Members of the state GOP also held a reception on the roof deck of The Brick hotel on the Circle, celebrating their winning legislative races.
Democrats swept the statewide contests on Tuesday, but Republicans picked up a seat in the Senate, with Greg Lavelle beating Democratic Sen. Michael Katz and Lopez winning the new coastal seat created by redistricting last year.
Biden made an appearance at a Return Day reception held at Delaware Technical Community College’s campus in Georgetown but did not attend the parade after a 2008 appearance caused long security lines and a closing off of the Circle. Some in attendance on Thursday were admittedly happy about the ability to move around more freely.
“This is a return to normalcy. This is much better,” said Susan Timpson, 59, of Bear. “Everybody wanted him to come the first year, because we were so excited. But this is how it should be.” Still, she suspected the vice president knew what fun he was missing.
“I think it’s probably killing him, because he wants to be here,” Timpson said.
Ken Towers, 55, a volunteer helping to prepare the hundreds of pounds of slow-cooked pit beef given out for free at Return Day, said attendance was high because security measures weren’t in place. It also meant the beef could be barbecued on the Circle, instead of being banished to a back street.
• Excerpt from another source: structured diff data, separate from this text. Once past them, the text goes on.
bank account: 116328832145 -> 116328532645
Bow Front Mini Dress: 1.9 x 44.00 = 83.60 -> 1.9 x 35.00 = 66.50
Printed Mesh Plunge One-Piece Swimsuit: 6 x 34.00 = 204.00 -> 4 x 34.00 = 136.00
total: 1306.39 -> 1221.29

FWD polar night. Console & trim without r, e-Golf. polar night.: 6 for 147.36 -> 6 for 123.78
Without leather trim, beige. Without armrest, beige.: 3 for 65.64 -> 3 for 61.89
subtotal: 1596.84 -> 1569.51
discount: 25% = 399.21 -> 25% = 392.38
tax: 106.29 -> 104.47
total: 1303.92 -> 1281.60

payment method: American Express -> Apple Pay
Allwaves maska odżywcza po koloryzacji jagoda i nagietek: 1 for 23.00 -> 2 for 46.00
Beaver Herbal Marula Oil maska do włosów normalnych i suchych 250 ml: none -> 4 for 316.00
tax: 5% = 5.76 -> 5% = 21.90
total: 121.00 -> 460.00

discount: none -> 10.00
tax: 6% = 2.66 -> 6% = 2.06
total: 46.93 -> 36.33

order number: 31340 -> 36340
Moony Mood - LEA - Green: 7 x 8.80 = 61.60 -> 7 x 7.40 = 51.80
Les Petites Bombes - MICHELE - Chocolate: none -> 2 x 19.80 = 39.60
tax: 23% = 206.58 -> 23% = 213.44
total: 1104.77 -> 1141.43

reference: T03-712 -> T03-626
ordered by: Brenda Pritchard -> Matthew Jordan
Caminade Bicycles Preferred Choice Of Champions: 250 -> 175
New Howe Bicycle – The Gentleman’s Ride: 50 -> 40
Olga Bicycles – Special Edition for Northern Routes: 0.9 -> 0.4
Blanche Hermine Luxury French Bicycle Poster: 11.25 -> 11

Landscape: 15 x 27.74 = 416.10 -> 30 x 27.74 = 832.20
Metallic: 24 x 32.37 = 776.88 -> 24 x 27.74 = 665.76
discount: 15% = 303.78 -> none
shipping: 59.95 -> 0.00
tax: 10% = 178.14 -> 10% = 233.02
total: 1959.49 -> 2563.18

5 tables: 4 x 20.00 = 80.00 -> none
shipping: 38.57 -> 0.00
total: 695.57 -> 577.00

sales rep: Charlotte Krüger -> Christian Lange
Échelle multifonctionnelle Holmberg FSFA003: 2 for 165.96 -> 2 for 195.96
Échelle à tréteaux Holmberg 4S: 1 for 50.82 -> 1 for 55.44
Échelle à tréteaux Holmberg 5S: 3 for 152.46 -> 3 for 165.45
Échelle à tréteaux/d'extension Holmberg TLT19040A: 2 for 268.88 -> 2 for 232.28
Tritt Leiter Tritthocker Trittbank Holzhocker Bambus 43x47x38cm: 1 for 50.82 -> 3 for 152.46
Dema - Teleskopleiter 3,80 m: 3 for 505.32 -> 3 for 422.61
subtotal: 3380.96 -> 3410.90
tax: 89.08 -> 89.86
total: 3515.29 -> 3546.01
“We’re lucky Biden didn’t come this year. It’s a blessing,” Towers said. “If we got nailed again with security this year, we would have lost Return Day.”
Signs of the times
Return Day dates to the early 19th century and scattered through the crowd were people in period clothing. Carl Haller, 70, of Georgetown indulged his historical bent by displaying his collection of political posters in the courthouse on South Bedford Street. It includes a poster from every one of Biden’s Senate races since 1984, when he ran for his third Senate term.
On the day before Election Day, Haller said, he drove around Sussex County and collected as many yard signs as he could. But his hunt wasn’t over. He’d heard about a Valenzuela poster printed in Spanish, but hadn’t been able to track one down.
The modern designs of many campaign signs today, he said, aren’t as interesting as posters from elections past. “I miss the pictures on the posters. It personalizes them,” Haller said. “In the ’80s, they had more pictures.”
Left out of the official festivities during Return Day are candidates who didn’t win primary races, and never made it to the general election. So Keith Spanarelli, who ran unsuccessfully in the Democratic primary for U.S. Senate against Carper, attended his first Return Day this year as a visitor, not the elected official he’d hoped to be.
“I’m impressed,” he said, scanning the crowd along the parade route. “I’ve got to congratulate everyone who stepped up to run. I’ve got a lot of respect for them, having walked in their shoes. It’s not easy. It’s really not.”